◆ **WORK REQUIRED**: Exclude images, then output the remaining data verbatim.

◆ **RECORDS SHOWN**:
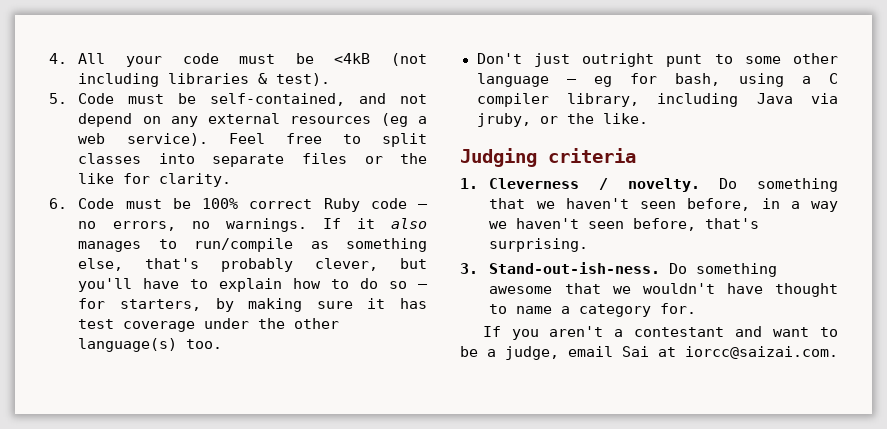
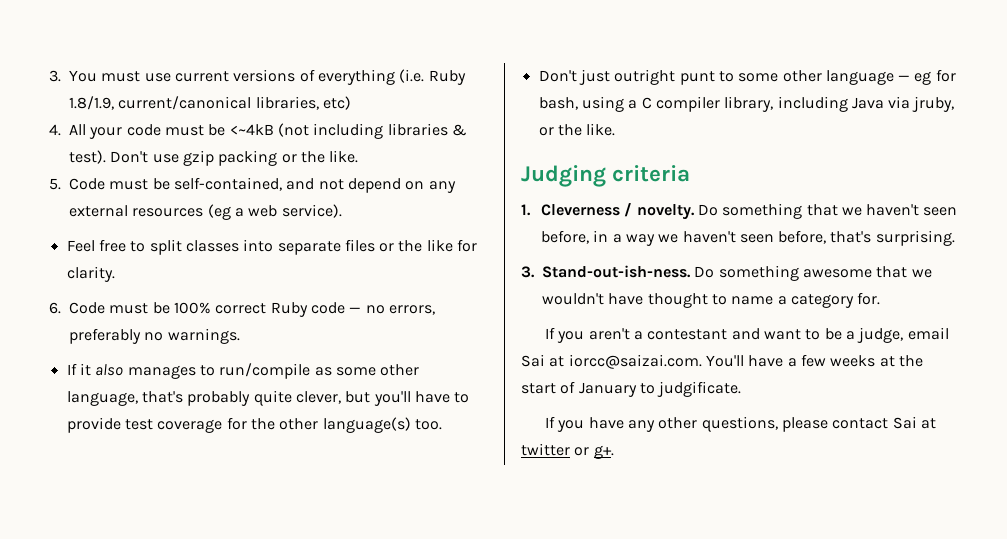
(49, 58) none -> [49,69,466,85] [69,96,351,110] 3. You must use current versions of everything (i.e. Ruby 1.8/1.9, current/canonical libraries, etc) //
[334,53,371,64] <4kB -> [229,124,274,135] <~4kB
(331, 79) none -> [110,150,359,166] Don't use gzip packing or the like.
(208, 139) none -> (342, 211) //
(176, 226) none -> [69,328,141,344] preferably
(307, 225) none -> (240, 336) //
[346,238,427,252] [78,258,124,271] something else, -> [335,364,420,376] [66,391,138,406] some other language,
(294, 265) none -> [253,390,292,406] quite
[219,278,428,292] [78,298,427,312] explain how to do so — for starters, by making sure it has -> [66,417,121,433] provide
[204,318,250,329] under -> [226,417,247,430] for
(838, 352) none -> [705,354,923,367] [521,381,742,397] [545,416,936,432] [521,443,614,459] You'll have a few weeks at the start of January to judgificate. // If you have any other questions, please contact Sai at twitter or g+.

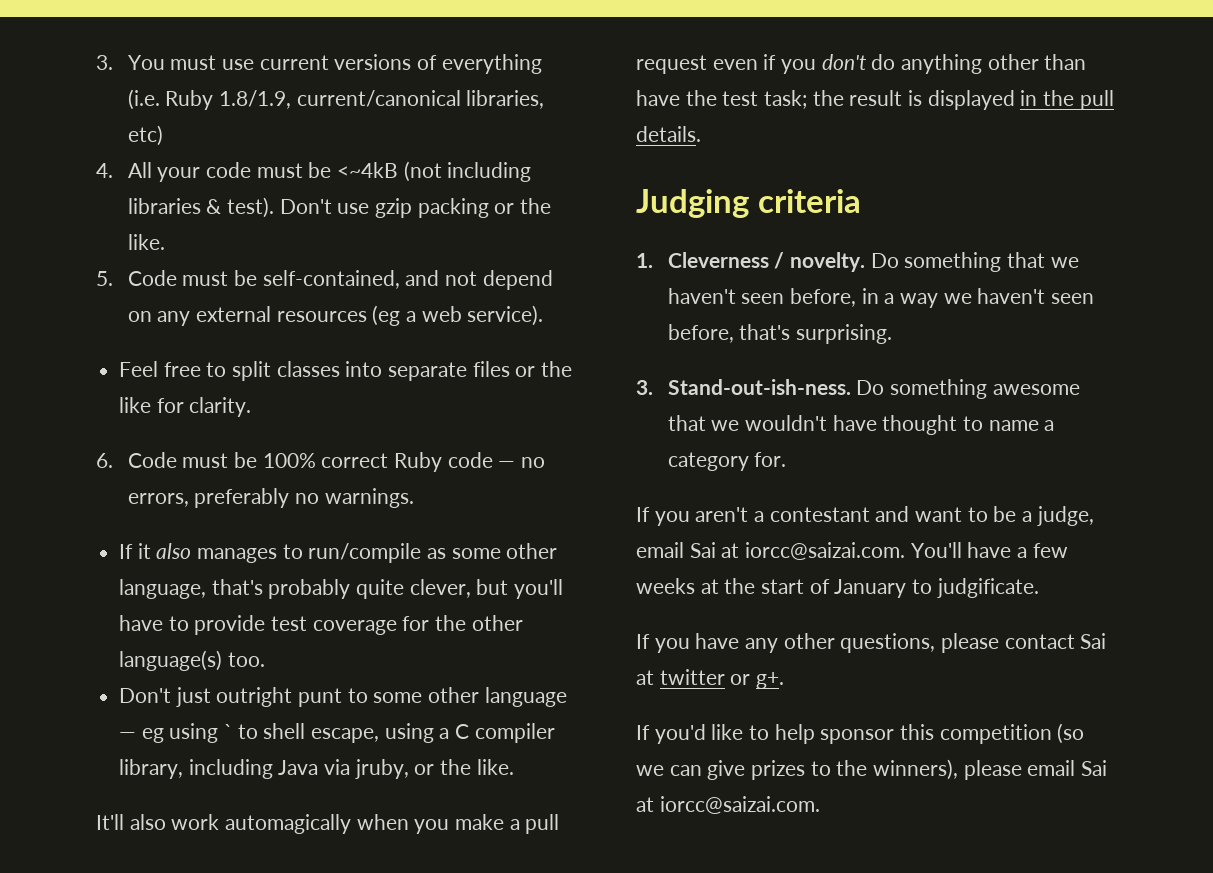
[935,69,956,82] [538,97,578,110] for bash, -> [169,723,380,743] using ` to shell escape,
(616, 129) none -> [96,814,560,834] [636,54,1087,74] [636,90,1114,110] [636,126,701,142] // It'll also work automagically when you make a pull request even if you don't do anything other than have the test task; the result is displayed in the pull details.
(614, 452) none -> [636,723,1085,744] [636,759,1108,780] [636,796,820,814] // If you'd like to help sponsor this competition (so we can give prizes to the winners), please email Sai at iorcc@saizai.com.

◆ **TASK RESPONSE**:
(49, 58) none -> [49,69,466,85] [69,96,351,110] 3. You must use current versions of everything (i.e. Ruby 1.8/1.9, current/canonical libraries, etc) //
[334,53,371,64] <4kB -> [229,124,274,135] <~4kB
(331, 79) none -> [110,150,359,166] Don't use gzip packing or the like.
(208, 139) none -> (342, 211) //
(176, 226) none -> [69,328,141,344] preferably
(307, 225) none -> (240, 336) //
[346,238,427,252] [78,258,124,271] something else, -> [335,364,420,376] [66,391,138,406] some other language,
(294, 265) none -> [253,390,292,406] quite
[219,278,428,292] [78,298,427,312] explain how to do so — for starters, by making sure it has -> [66,417,121,433] provide
[204,318,250,329] under -> [226,417,247,430] for
(838, 352) none -> [705,354,923,367] [521,381,742,397] [545,416,936,432] [521,443,614,459] You'll have a few weeks at the start of January to judgificate. // If you have any other questions, please contact Sai at twitter or g+.

[935,69,956,82] [538,97,578,110] for bash, -> [169,723,380,743] using ` to shell escape,
(616, 129) none -> [96,814,560,834] [636,54,1087,74] [636,90,1114,110] [636,126,701,142] // It'll also work automagically when you make a pull request even if you don't do anything other than have the test task; the result is displayed in the pull details.
(614, 452) none -> [636,723,1085,744] [636,759,1108,780] [636,796,820,814] // If you'd like to help sponsor this competition (so we can give prizes to the winners), please email Sai at iorcc@saizai.com.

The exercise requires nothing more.